Prep 20 mins
Cook 24 mins
I love balsamic vinegar and this would be a great addition to any meal.
Make and share this Balsamic Vinegar and Butter Glazed Carrots recipe from Food.com.
- 3 ounces butter
- 1 lb peeled baby carrots or 1 lb regular carrot, peeled, cut into 2-inch pieces, halved lengthwise
- 1 tablespoon sugar
- 1⁄4 cup balsamic vinegar
- 1⁄4 cup chopped fresh chives
- Melt butter in a large pot over medium heat. Add carrots and sauté 5 minutes. Cover and cook until carrots are crisp-tender, stirring occasionally, about 7 minutes. Stir in sugar and vinegar.
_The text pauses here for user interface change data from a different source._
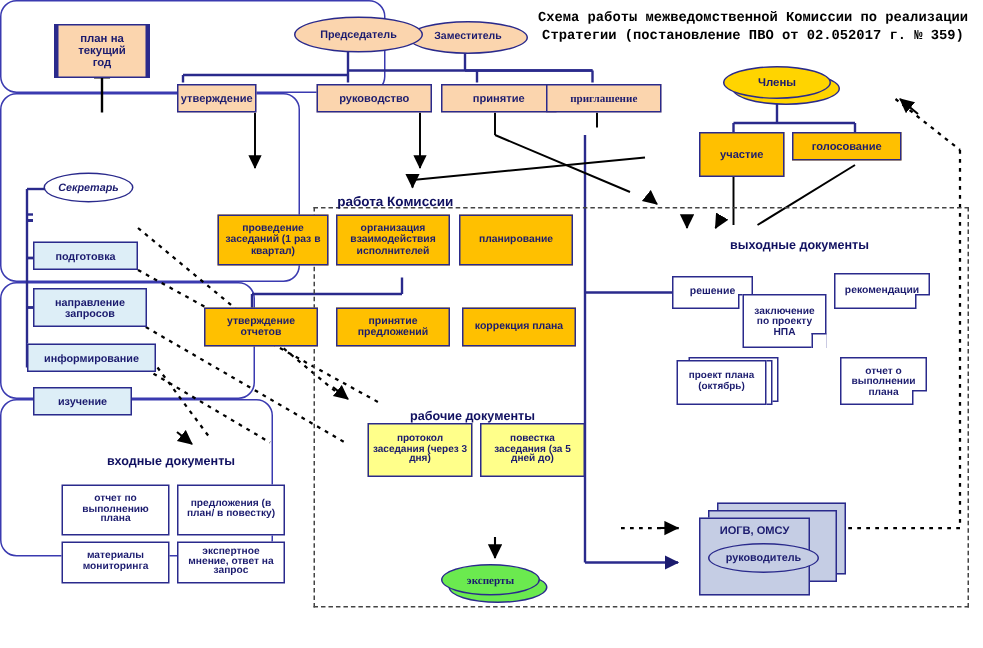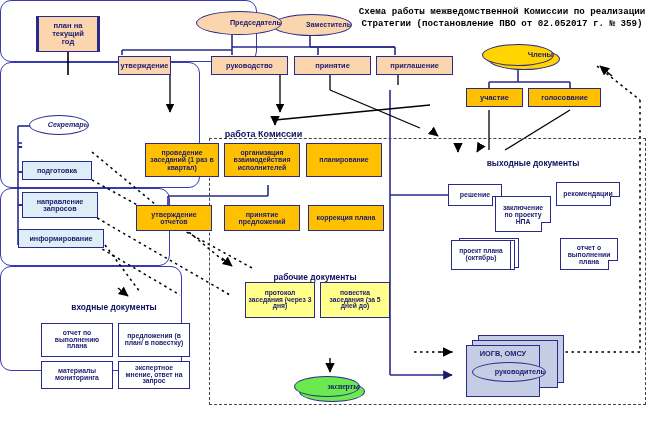--- a/index.html
+++ b/index.html
@@ -18,7 +18,7 @@
   .white{background:#ffffff;}
   .greyblue{background:#c5cde4;}
 
-  .ell{border:1.4px solid #2a2a8c;border-radius:50%;justify-content:flex-end;}
+  .ell{border:1.4px solid #2a2a8c;border-radius:50%;}
   .ell.peach{background:#fbd5ae;}
   .ell.amber{background:#ffd400;}
   .ell.white{background:#ffffff;}

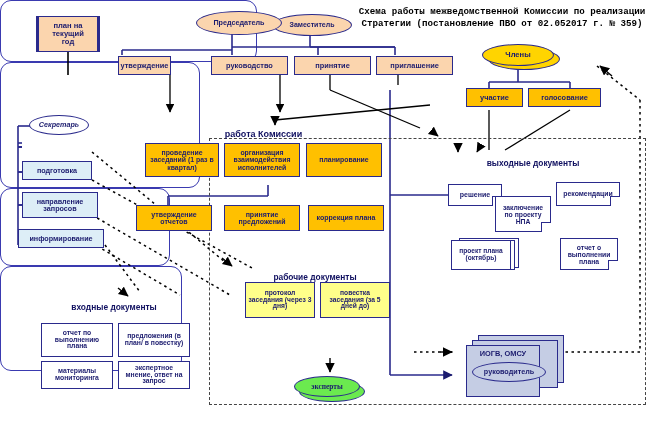--- a/index.html
+++ b/index.html
@@ -177,7 +177,7 @@
   <div class="node box peach" style="left:294px;top:56px;width:77px;height:19px;font-size:7.4px;">
     <span>принятие</span>
   </div>
-  <div class="node box peach" style="left:376px;top:56px;width:77px;height:19px;font-size:7.4px;">
+  <div class="node box peach" style="left:364px;top:56px;width:77px;height:19px;font-size:7.4px;font-family:Liberation Serif, serif;">
     <span>приглашение</span>
   </div>
 

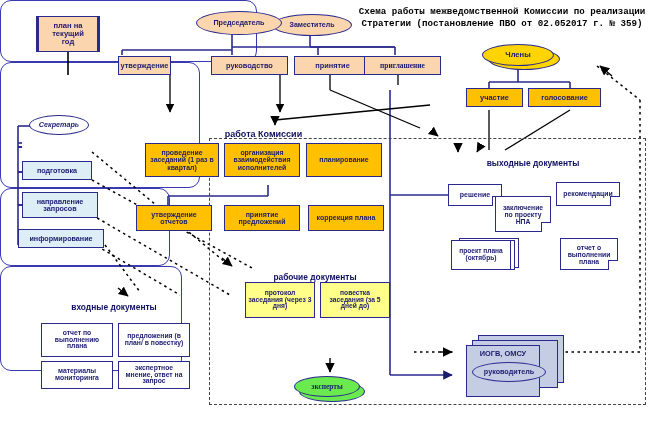--- a/index.html
+++ b/index.html
@@ -186,7 +186,7 @@
   </div>
   <div class="node ell amber" style="left:488px;top:48px;width:72px;height:22px;z-index:2;"></div>
 
-  <div class="node box amber" style="left:466px;top:88px;width:57px;height:19px;font-size:7.4px;">
+  <div class="node box amber" style="left:466px;top:88px;width:57px;height:30px;font-size:7.4px;">
     <span>участие</span>
   </div>
   <div class="node box amber" style="left:528px;top:88px;width:73px;height:19px;font-size:7.4px;">

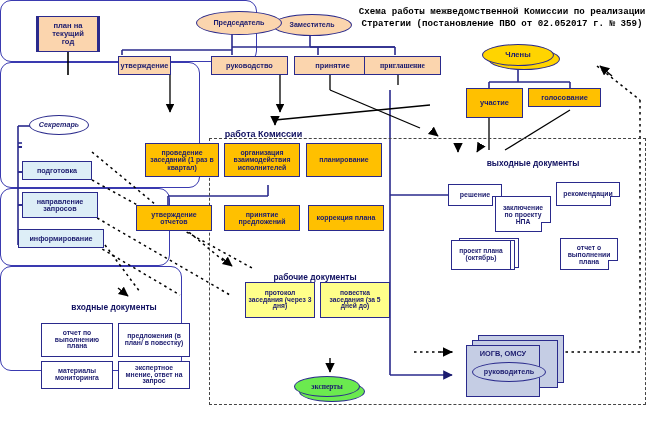--- a/index.html
+++ b/index.html
@@ -205,6 +205,9 @@
   <div class="node box lblue" style="left:18px;top:229px;width:86px;height:19px;font-size:7.2px;">
     <span>информирование</span>
   </div>
+  <div class="node box lblue" style="left:22px;top:258px;width:66px;height:19px;font-size:7.2px;">
+    <span>изучение</span>
+  </div>
 
   <div class="rrect" style="left:136px;top:126px;width:255px;height:60px;"></div>
   <div class="grouplabel" style="left:136px;top:129px;width:255px;font-size:9px;">работа Комиссии</div>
- Cook uncovered until carrots are tender and glazed, stirring frequently, about 12 minutes longer. Season to taste with salt and pepper. Add chives and toss to blend.
My husband is not a huge cooked carrrot fan....he asked what I did to make the carrots SO good this time!!! I used only 2 t. of sugar and just a tad less than half a cup as I don't like my carrots too sweet. Theese went together exactly as the directions said and they turned out perfect. I KNOW these will be a repeat in our home.
Interesting flavor, I did expect them too be sweeter though. I used red balsamic vinegar, which did not make the dish terribly attractive. I would believe the white/clear balsamic vinegar would be a much better choice-but our Supermarkets do not carry that type. Didn't have any chives so used green onions. Thanks Lvs2Cook!
Absolutely delicious! I didn't add the chives as I didn't want the carrots to have an oniony flavour. We loved these.